Driving ACV, cross-sell, and simplicity for a risk management platform

How understanding willingness-to-pay, simplifying price metrics, and a new revenue model led to a $20M ARR impact.

The Client

Client is a leader in risk management software with $200M ARR. Their platform supports and connects professionals across audit, risk, ESG, and IT. They primarily serve enterprises with $1B+ in revenue.

The Context

In recent years, the company has undergone two strategic changes.

First, their portfolio expanded from 2 to 7 modules, enabling them to offer a connected platform rather than individual point solutions. With that evolution, their ability to provide a connected platform across risk professionals has become their core value proposition and differentiator in the market. Modules were priced on both the number of users and usage metrics. Each module was packaged using a “good, better, best” tier system.

Second, they’ve begun expanding their customer base to commercial customers with less than $1B in revenue, who have different needs and a lower willingness-to-pay.

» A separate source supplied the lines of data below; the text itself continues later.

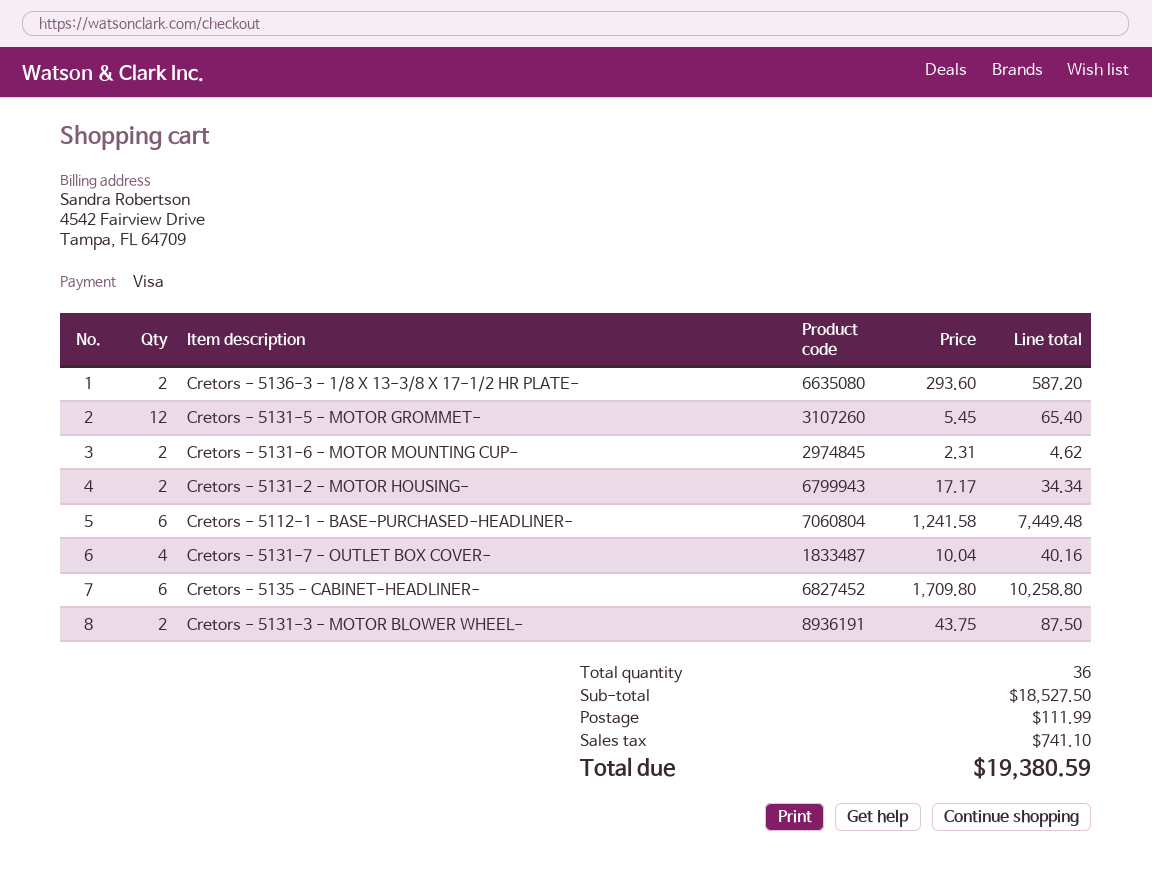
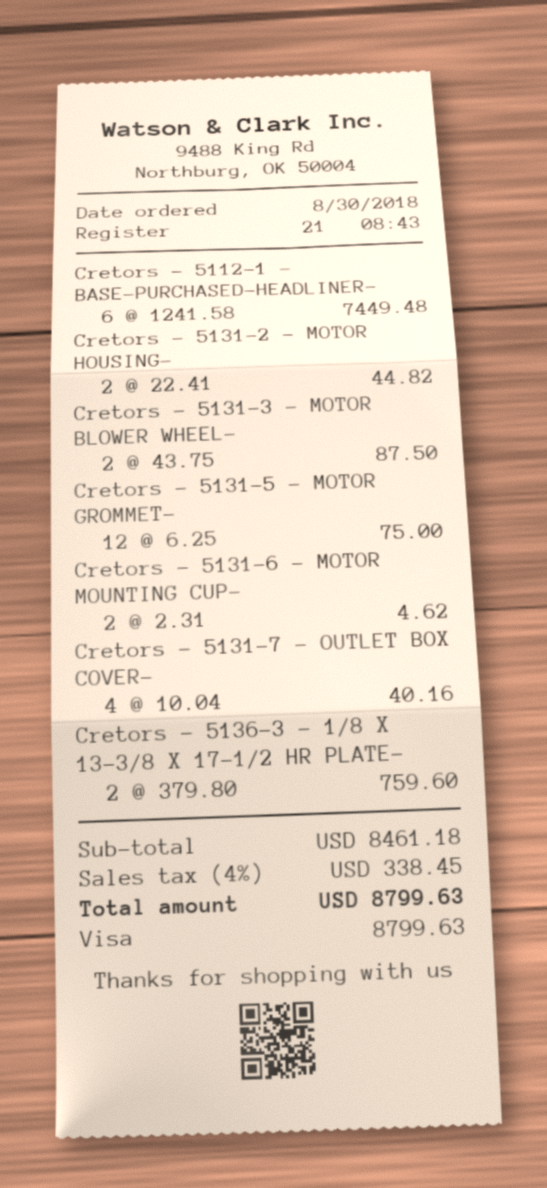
Cretors - 5136-3 - 1/8 X 13-3/8 X 17-1/2 HR PLATE-: 2 x 293.60 = 587.20 -> 2 x 379.80 = 759.60
Cretors - 5131-5 - MOTOR GROMMET-: 12 x 5.45 = 65.40 -> 12 x 6.25 = 75.00
Cretors - 5131-2 - MOTOR HOUSING-: 2 x 17.17 = 34.34 -> 2 x 22.41 = 44.82
Cretors - 5135 - CABINET-HEADLINER-: 6 x 1709.80 = 10258.80 -> none
subtotal: 18527.50 -> 8461.18
shipping: 111.99 -> none
tax: 741.10 -> 338.45
total: 19380.59 -> 8799.63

Given this, the client wanted to re-evaluate their pricing strategy to achieve three macro-objectives:

  • Drive cross-sell with a fully connected risk platform - Due to the number of price metrics used across the portfolio, pricing multiple products in a single deal became complex and confusing for customers.
  • Align price to value – The client’s current price metrics had low to moderate correlation to willingness-to-pay. As a result, prices were often too high for their new commercial customers yet too low for their largest enterprise customers.
  • Increase upsell at renewal – Each module had a “good, better, best” tier. Each tier was positioned and priced to target a specific customer segment. The “good” tier was for mid-sized customers. The “best” tier was for enterprises. As a result, only the largest customers could afford the higher tiers, and upgrades were limited.

The Monevation

Standardized active users as the primary price metric across modules and developed persona-oriented bundles to reduce friction and enable cross-sell

  • Market research showed that over 85% of customers consider active users to be both acceptable and predictable across modules. Adopting core users across modules removed friction in multi-product deals
  • Most usage metrics were removed from pricing, further reducing friction during multi-module deals.
  • With friction reduced, bundles were created based on buyer persona to drive cross-selling and average contract value (e.g. an InfoSec bundle of 3 modules)

Established a fixed + variable revenue model to balance minimum/predictable spend with upsell potential

  • Fixed fees were calibrated to reflect 70% of a typical customer’s total price and establish a meaningful minimum spend.
  • Variable fees, measured by the number of users, were calibrated to reflect 30% of a typical customer’s total price, allowing for the opportunity to upsell users over time.

Developed four price books segmented by customer size to align price to value and customer willingness-to-pay.

  • Internal data analysis, customer interviews, and pricing survey techniques revealed 1) willingness-to-pay increased 3x as customer size increased from $1B to >$20B, 2) large enterprises were underpriced, and 3) small commercial customers were overpriced.
  • Segment-specific price books aligned price levels to willingness-to-pay, making prices attainable for commercial customers and increasing average contract value for large enterprises.
  • Price levels for “better” and “best” tiers became affordable for commercial and mid-size customers, making them more accessible and improving upsell rates at renewal.